Sunday, October 15, 2006

Hello again. Today was a really difficult day, although normally Sundays suppose to be relatively uncomplicated at our office. Well, not this time...I had an alarming call from a seafarer in South America. Him and his crew are desperate to go home, but that's not what their company has in store for them. The living and working conditions on board of the vessel becoming unbearable and people just don't feel like putting up with it any longer.

Sunday is a truly unfortunate day for urgent cases!Offices are shut and phones are silent. 24 hours under ordinary cercumstances are not a lot of time, but in emergency they equal eturnity. Trying to seek help from somebody on the opposite end of the world becomes difficult and you suddenly realise that our world is still big enough as soon as mobiles and regular post stop working. Proportionally I am starting to feel really small sitting in my comfprtable blue chair here in aloof and fashionable London. Nothing much I can do right now!I feel slightly guilty for seing perfect geometry of well-constructed modern buildings from the office window and being able to reach easily for my warm cup of coffee. Perhaps it is totally irrational, but I wish I could be there, with our troubled callers to truly share their their fate with them, talk to them face to face.But I can't...

Me and my colleague are taking turns in talking to reccorded messages in Portuguise and Spanish.
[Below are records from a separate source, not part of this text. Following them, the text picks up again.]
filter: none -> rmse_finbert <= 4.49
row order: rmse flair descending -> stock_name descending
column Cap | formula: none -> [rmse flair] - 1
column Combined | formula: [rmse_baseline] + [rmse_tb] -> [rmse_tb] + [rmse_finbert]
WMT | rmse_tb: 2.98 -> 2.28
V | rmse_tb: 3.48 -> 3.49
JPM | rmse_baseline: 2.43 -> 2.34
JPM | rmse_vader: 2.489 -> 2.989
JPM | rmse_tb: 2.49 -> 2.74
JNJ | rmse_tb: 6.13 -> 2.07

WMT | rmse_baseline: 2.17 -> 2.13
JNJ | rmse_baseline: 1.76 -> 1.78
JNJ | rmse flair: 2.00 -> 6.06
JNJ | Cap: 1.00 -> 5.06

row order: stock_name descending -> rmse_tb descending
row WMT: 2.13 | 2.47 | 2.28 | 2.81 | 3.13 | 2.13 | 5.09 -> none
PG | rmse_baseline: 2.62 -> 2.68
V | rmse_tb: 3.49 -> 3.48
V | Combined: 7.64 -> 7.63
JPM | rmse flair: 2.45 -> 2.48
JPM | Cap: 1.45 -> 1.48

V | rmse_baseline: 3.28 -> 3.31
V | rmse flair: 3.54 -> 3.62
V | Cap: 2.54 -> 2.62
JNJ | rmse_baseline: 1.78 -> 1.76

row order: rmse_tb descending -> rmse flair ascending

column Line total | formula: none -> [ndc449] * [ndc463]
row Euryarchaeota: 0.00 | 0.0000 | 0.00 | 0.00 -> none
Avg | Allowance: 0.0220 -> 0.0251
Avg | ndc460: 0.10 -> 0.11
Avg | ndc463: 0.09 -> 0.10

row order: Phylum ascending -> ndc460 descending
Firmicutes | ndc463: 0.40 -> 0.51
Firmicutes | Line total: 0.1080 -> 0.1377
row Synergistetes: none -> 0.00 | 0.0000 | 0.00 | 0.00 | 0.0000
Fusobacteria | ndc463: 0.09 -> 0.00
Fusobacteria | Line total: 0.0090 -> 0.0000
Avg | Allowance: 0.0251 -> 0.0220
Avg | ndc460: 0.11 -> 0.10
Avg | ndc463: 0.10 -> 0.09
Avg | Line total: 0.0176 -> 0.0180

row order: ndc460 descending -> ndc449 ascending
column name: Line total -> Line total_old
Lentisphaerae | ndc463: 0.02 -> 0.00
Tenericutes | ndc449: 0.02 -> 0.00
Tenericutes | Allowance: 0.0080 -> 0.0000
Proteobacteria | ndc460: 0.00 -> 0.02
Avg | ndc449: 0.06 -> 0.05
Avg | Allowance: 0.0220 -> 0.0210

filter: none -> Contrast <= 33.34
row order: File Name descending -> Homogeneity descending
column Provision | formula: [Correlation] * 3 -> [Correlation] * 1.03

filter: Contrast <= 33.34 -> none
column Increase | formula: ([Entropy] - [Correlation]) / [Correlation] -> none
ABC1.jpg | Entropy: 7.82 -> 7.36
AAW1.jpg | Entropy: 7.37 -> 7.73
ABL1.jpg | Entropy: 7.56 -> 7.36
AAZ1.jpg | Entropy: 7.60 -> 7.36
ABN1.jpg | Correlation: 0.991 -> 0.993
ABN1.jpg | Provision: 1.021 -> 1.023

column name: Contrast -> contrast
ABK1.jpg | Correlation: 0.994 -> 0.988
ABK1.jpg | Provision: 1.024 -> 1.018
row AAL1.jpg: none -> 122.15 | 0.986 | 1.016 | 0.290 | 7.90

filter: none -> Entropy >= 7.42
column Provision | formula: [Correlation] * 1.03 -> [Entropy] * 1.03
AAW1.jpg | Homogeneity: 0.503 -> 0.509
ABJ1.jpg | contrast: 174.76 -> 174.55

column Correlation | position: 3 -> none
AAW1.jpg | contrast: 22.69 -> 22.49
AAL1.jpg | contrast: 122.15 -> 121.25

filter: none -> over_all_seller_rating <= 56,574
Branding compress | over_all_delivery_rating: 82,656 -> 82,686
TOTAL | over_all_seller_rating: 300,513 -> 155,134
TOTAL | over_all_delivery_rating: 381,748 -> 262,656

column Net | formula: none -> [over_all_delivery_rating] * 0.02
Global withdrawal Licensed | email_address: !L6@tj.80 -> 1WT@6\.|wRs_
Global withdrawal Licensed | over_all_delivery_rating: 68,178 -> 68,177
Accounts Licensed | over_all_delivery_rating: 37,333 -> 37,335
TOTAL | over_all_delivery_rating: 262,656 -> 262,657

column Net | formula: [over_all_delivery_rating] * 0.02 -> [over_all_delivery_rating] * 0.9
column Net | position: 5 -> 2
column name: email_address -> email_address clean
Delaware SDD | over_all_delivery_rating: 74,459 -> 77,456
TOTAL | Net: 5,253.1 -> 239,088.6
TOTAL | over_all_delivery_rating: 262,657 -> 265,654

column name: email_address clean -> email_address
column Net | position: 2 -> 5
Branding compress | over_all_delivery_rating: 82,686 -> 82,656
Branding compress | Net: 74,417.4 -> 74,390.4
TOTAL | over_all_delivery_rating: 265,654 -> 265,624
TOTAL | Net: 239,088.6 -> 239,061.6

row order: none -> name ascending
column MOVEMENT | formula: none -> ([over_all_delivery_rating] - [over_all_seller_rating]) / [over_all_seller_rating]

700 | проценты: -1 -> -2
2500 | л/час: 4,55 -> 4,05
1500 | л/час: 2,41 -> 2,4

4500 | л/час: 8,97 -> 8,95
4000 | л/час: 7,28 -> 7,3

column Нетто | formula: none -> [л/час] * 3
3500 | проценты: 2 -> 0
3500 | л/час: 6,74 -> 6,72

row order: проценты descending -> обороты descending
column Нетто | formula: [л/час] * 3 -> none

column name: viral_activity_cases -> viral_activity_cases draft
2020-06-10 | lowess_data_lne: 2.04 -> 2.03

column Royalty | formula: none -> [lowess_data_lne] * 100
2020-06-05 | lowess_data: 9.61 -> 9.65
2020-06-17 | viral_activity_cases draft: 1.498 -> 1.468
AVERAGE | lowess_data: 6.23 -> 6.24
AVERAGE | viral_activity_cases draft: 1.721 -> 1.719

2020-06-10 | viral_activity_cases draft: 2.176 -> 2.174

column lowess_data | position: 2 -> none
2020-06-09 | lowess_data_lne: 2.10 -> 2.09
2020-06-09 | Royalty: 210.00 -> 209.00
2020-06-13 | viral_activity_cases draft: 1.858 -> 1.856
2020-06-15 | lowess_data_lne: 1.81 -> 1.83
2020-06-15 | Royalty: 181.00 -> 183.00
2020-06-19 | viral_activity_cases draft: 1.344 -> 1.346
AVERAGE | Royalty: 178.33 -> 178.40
But what we really need is a live human voice with the kind heart and eagerness to help attached to it. Hopefully tomorrow it will happen, since it will be a working day. And also hopefully they will have enough time to stop the ship with it's unhappy crew from sailing towards the anonymous port somewhere across Atlantic. Anonymous because the captain doesn't want to disclose this information to his crew,-another way to control people...

Let's believe that tomorrow will be better. It was a difficult Sunday.